ARTIGO DA SEMANA – A Taxa SELIC em matéria tributária

João Luís de Souza Pereira – Advogado. Mestre em Direito. Professor convidado da pós-graduação da FGV/Direito Rio e do IAG/PUC-Rio

A Taxa SELIC, objeto da divergência entre a Chefia do Poder Executivo Federal e a Presidência do Banco Central, tem sido utilizada há 27 anos como índice de atualização de tributos federais.

O Sistema Especial de Liquidação e de Custódia – SELIC é o mecanismo eletrônico centralizado de controle diário da custódia, liquidação e operação de títulos públicos por computadores, que foi criado pelo Banco Central em novembro de 1979 com o objetivo de dar mais segurança, agilidade e transparência aos negócios efetuados com títulos.

Em princípio, a Taxa SELIC foi criada com a natureza de medição da variação apontada nas operações do Sistema Especial de Liquidação e de Custódia.

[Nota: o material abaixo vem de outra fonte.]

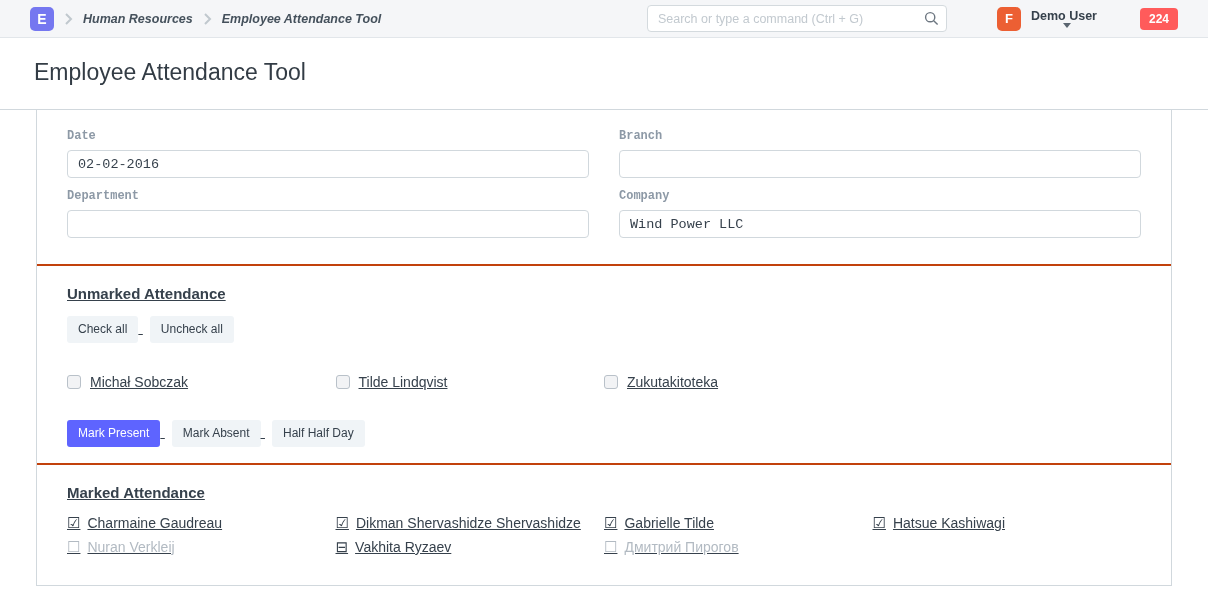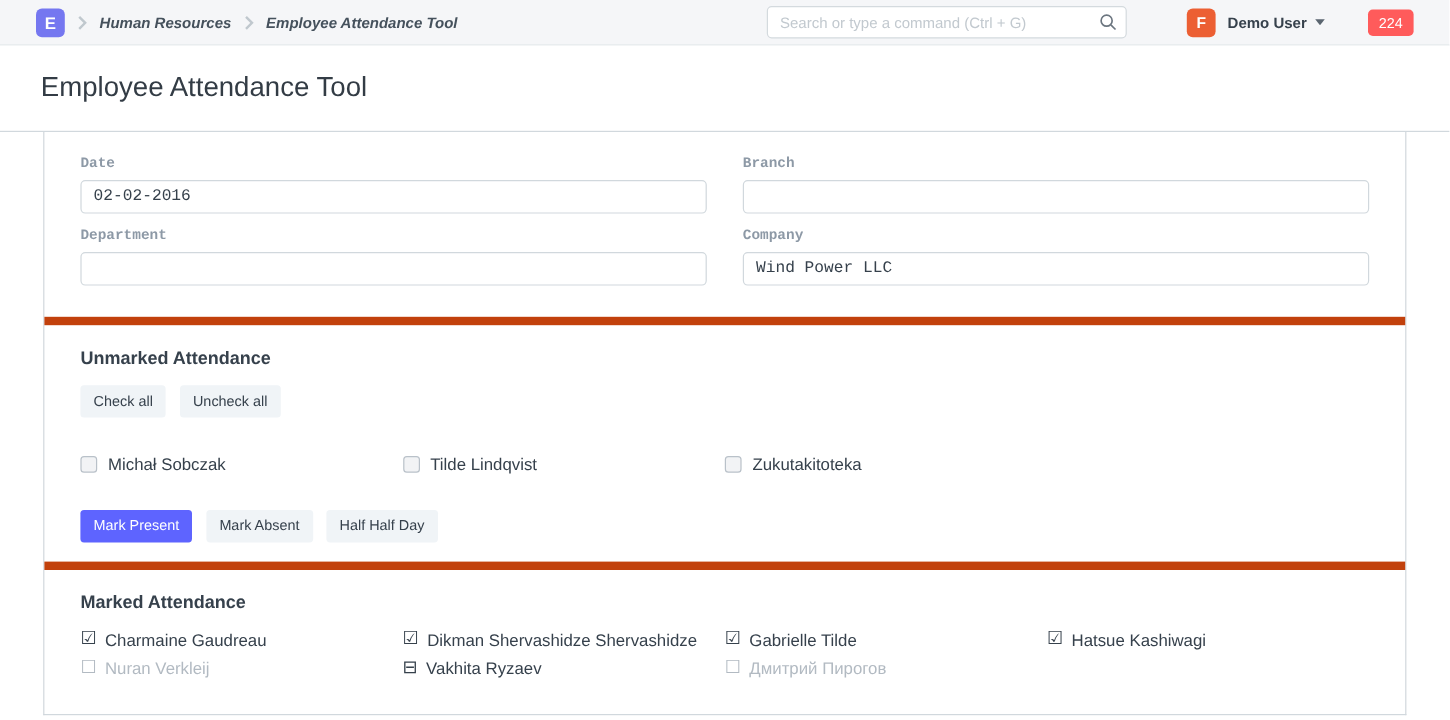"Demo User" .user-menu { flex-direction: none -> column }
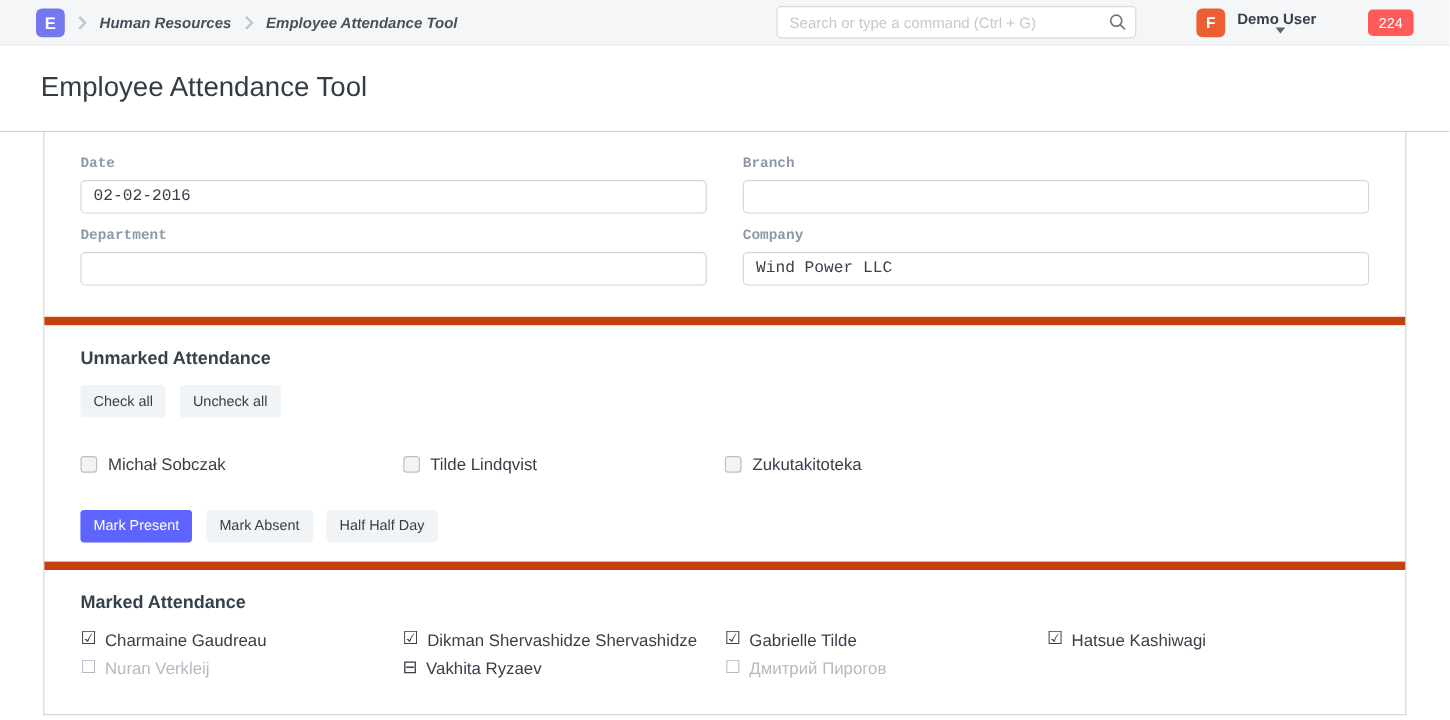"224" .notif-badge { font-weight: 400 -> 700 }
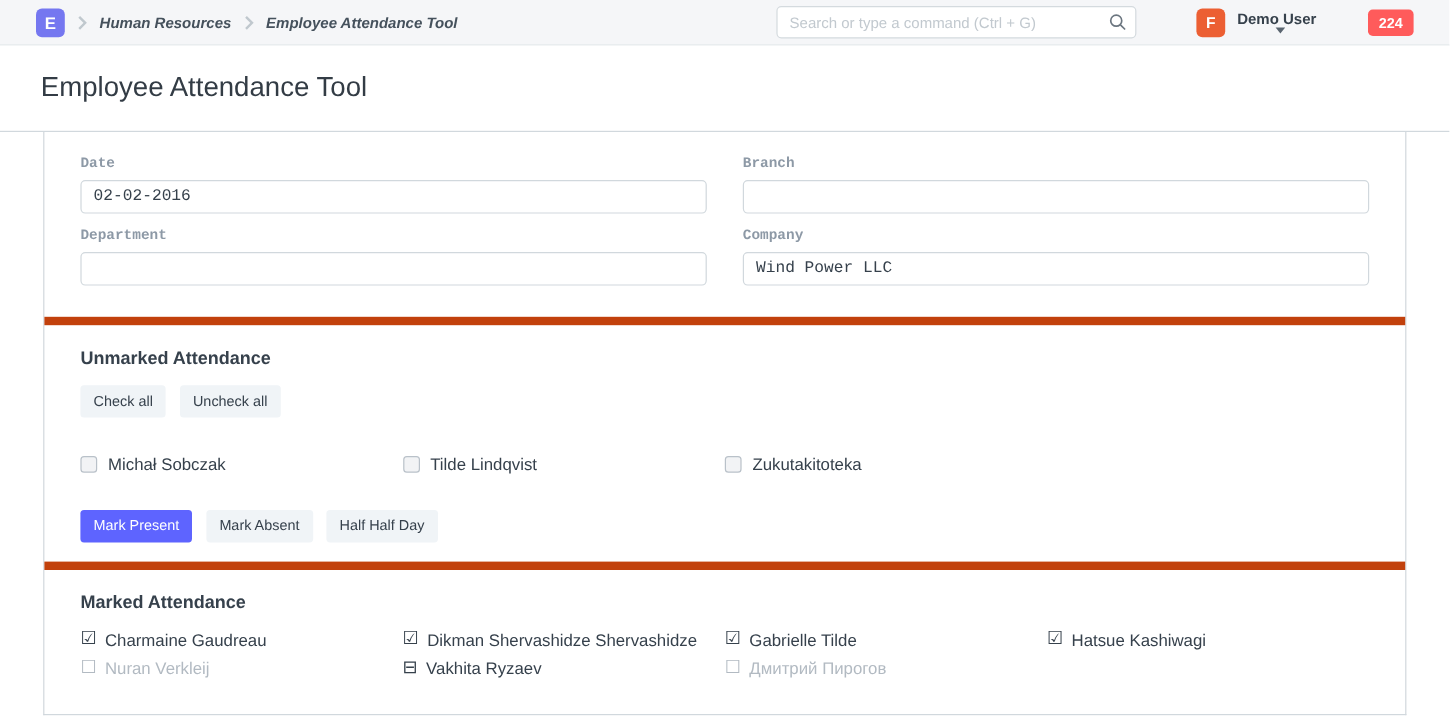"Unmarked Attendance" .sub-section { border-top: 7px solid #c2410c -> 2px solid #c2410c; text-decoration: none -> underline }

Possuía, ainda, característica de juros remuneratórios, cujo objetivo era premiar o capital investido pelo tomador de títulos da dívida pública federal, como rendimento da denominada “Letra do Banco Central do Brasil”, refletindo assim a liquidez dos recursos financeiros no mercado monetário.

Embora adotada como índice de atualização de tributos desde dezembro de 1995, a aplicação da Taxa SELIC na correção de tributos não passou incólume a críticas.

O primeiro questionamento quanto à aplicação desta taxa na atualização de tributos, vem do fato de não haver lei que defina o que seja a Taxa SELIC. A sua definição encontra-se nas Circulares BACEN nº 2868/99 e 2900/99: “Define-se Taxa SELIC como a taxa média ajustada dos financiamentos diários apurados nos Sistema Especial de Liquidação e de Custódia (SELIC) para títulos federais.”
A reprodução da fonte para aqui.